While American slavery was abolished in 1863, there are roughly 50 million slaves worldwide, according to the Anti-Slavery International and Global estimates of Modern Slavery. This slavery is more hidden than the overtly marketed dehumanization of forced laborers we read about in history books, but it is just as present and sinister as ever. In fact, there is even something to be said about American slavery and if it was ever truly abolished, or just re-imagined into the modern-day penal system. With almost any other aspect of Panem’s society that seems far removed from where we are today, there are such current parallels.
Notably, the most obvious one would be the murder of children on television for sport. Sure, that sort of graphic violence hardly seems like something we will soon be collectively cheering for, but are we not already primed on some level to be able to digest the concept? Our entertainment is often gratuitously violent, and constant news of mass shootings, massacres, and catastrophes has made the concept of innocent deaths less shocking with each headline.
When the massacre of twenty children in their classroom can be used as fodder for the gun control debate and allowed to fade from the conversation amid constant continued gun violence, we are no longer a society that is at all far removed from harming children for the sake of private interests. The reality is that the downfall of Western society won’t necessarily develop as something reminiscent of a post-apocalyptic survival film. Apocalypse can simply mean the end of the world as we know it, and that doesn’t have to be through cut-and-dry destruction that gives way to a rebirth that creates distinct eras.
History shows us that tyranny is often a product of slowly introducing certain conditions so that people never come to the jarring conclusion that things aren’t as they should be. Often, the people are aware are the least fortunate among us while the privileged (and thus the ones with the power to make a change) passively accept the way things are — much like the citizens of outlying districts stirring rebellion while career districts staunchly support the capital, despite both regions’ children being victims of the games.
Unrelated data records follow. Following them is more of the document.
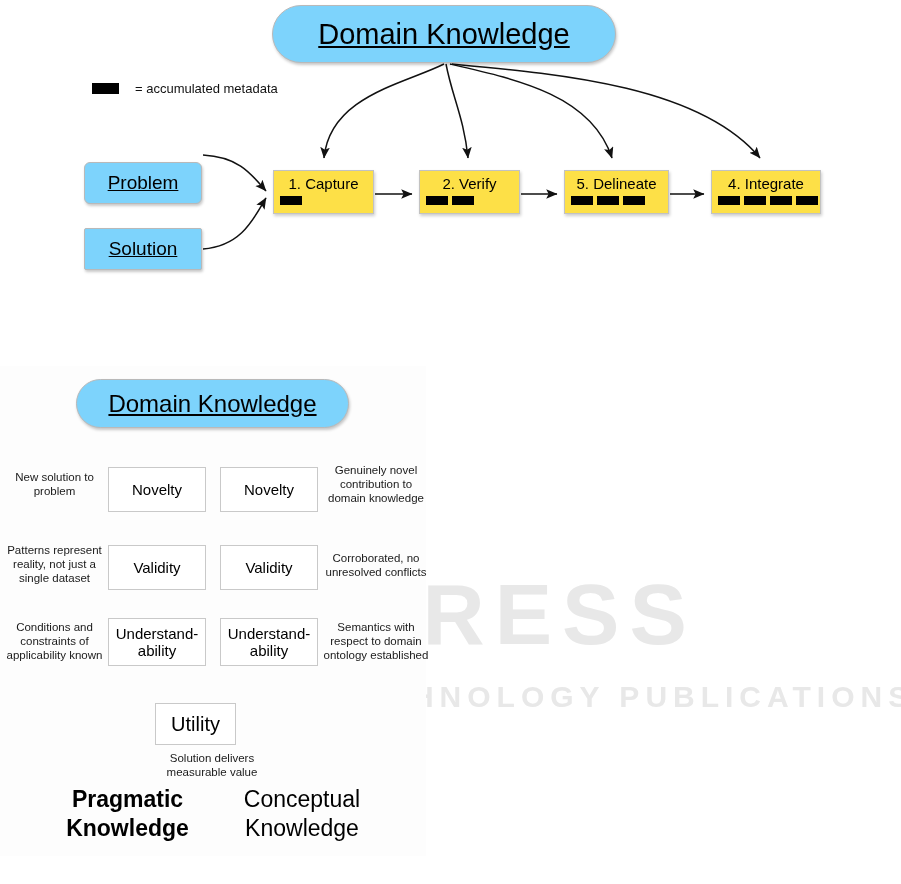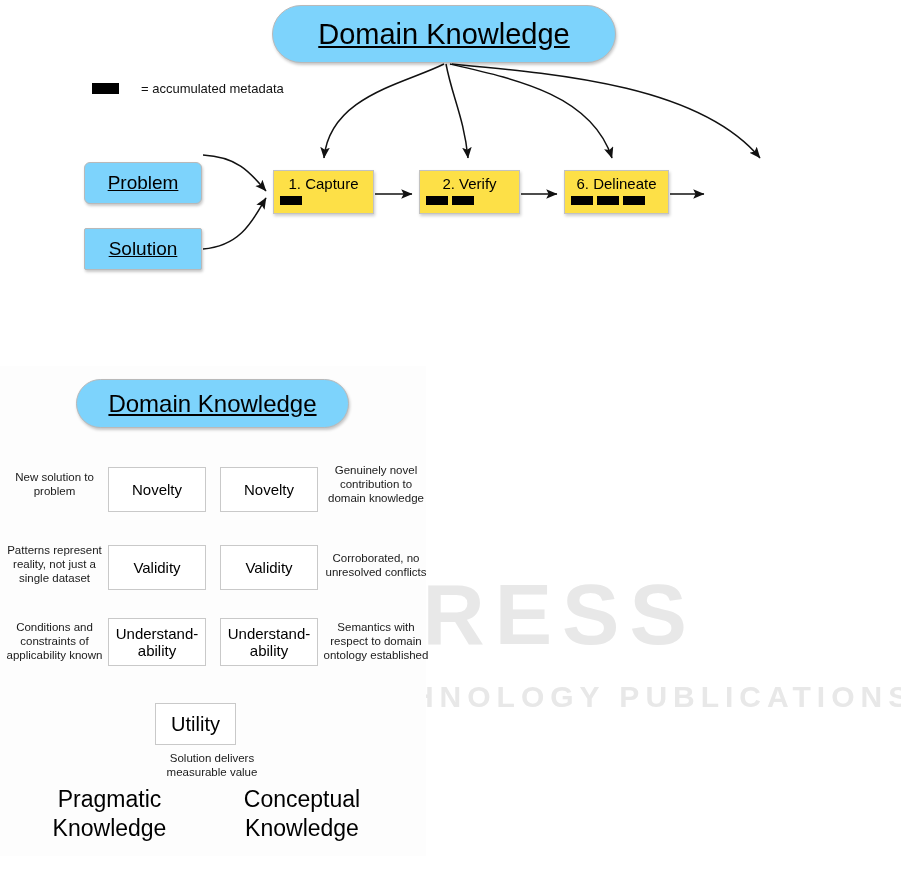--- a/index.html
+++ b/index.html
@@ -82,7 +82,7 @@
   #step4{left:711px;top:170px;width:110px;}
 
   
-  #legend{position:absolute;left:92px;top:81px;display:flex;align-items:center;gap:22px;z-index:3;}
+  #legend{position:absolute;left:92px;top:81px;display:flex;align-items:center;gap:16px;z-index:3;}
   #legend .bar{width:27px;height:11px;}
   #legend .legend-text{font-size:13px;color:#111;}
 

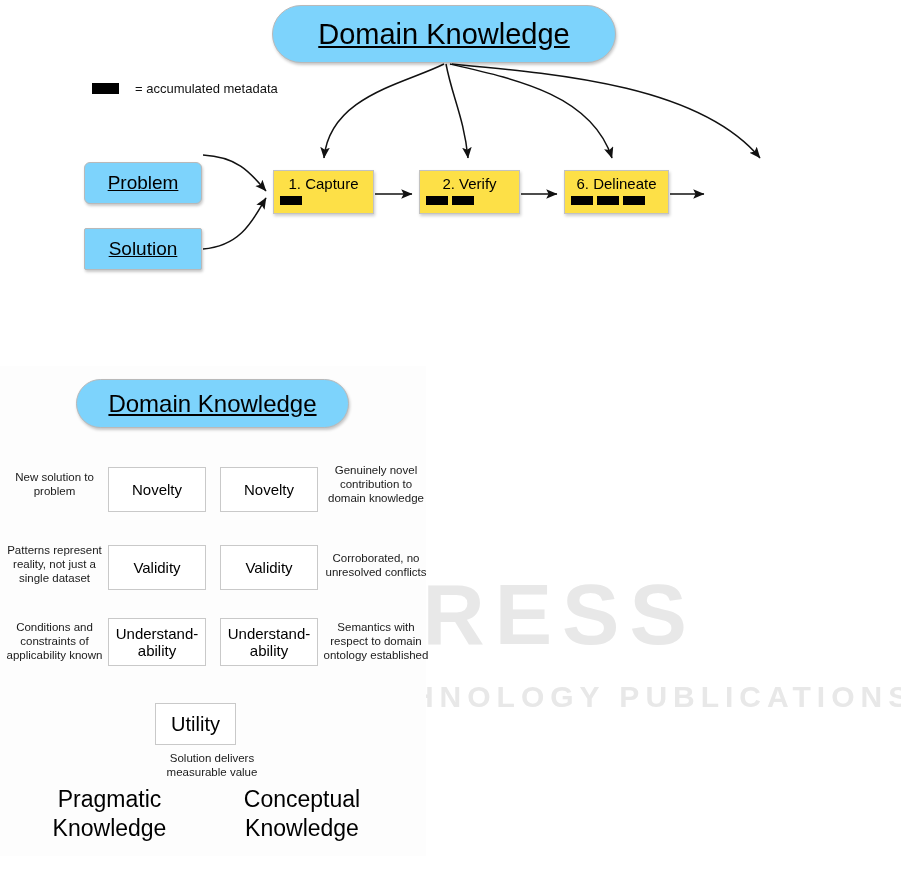--- a/index.html
+++ b/index.html
@@ -211,7 +211,7 @@
       </span>
   </div>
   <div class="stepbox" id="step3">
-    <span class="label">6. Delineate</span>
+    <span class="label">5. Delineate</span>
     <span class="bars">
         <span class="bar"></span>
         <span class="bar"></span>

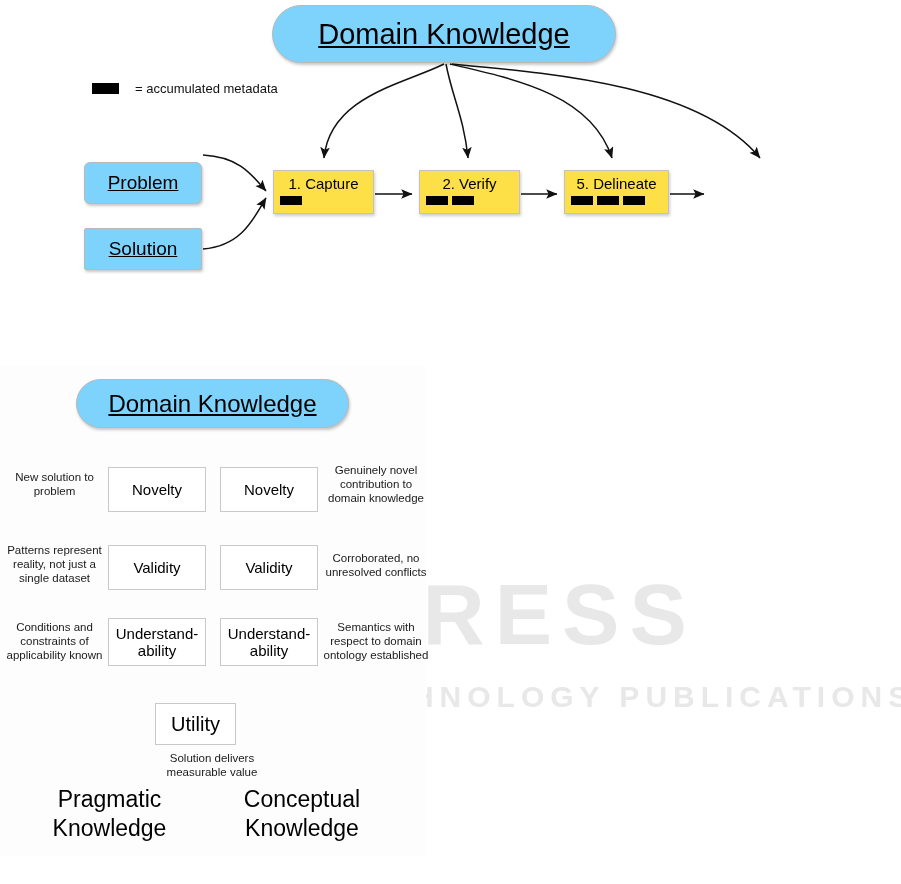--- a/index.html
+++ b/index.html
@@ -218,6 +218,15 @@
         <span class="bar"></span>
       </span>
   </div>
+  <div class="stepbox" id="step4">
+    <span class="label">4. Integrate</span>
+    <span class="bars">
+        <span class="bar"></span>
+        <span class="bar"></span>
+        <span class="bar"></span>
+        <span class="bar"></span>
+      </span>
+  </div>
 
   <div class="node rounded" id="dk-bottom">Domain Knowledge</div>
 

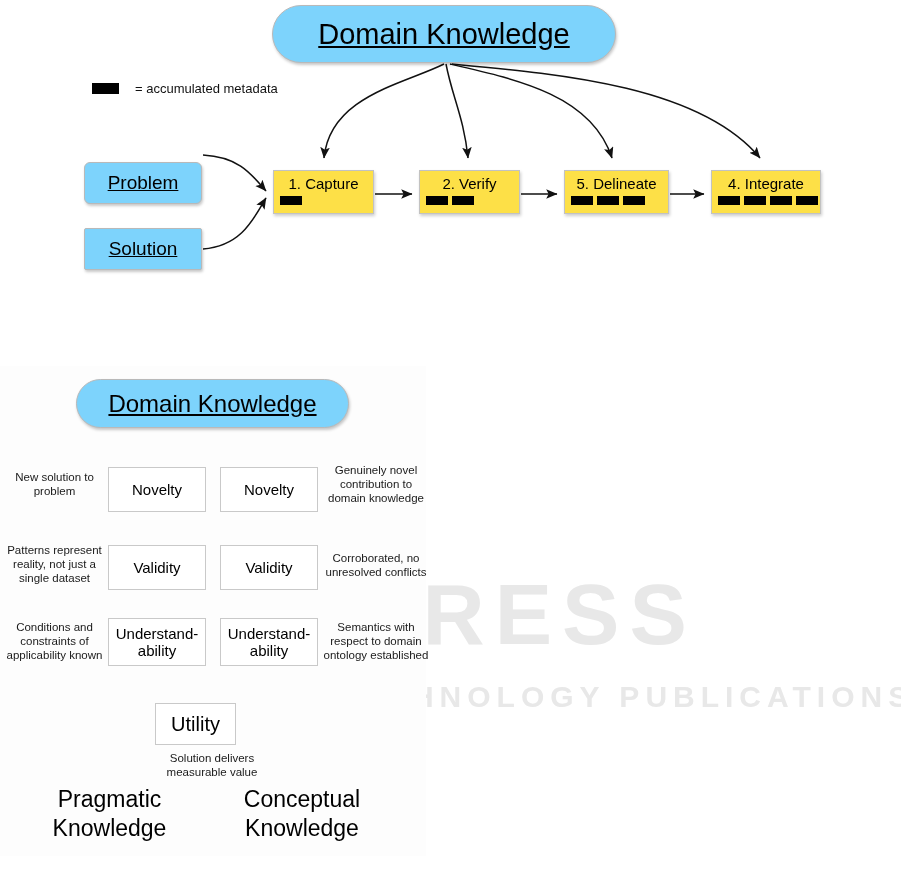--- a/index.html
+++ b/index.html
@@ -123,7 +123,7 @@
   .bigcap{
     position:absolute;font-size:23px;line-height:29px;text-align:center;z-index:3;
   }
-  #cap-left{left:42px;top:785px;width:135px;}
+  #cap-left{left:60px;top:785px;width:135px;font-weight:bold;}
   #cap-right{left:232px;top:785px;width:140px;}
 </style>
 </head>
The slow and creeping nature of how tyranny can take over our lives is what makes films like The Hunger Games and The Ballad of Songbirds and Snakes so incredibly important. These sorts of films can hold up a mirror to our own society and invite us to examine what we tolerate before it’s too late. The resurgent interest in the trilogy and upcoming prequel is a timely reflection of a world that is slowly learning to ask questions and see things for what they really are for the sake of us all.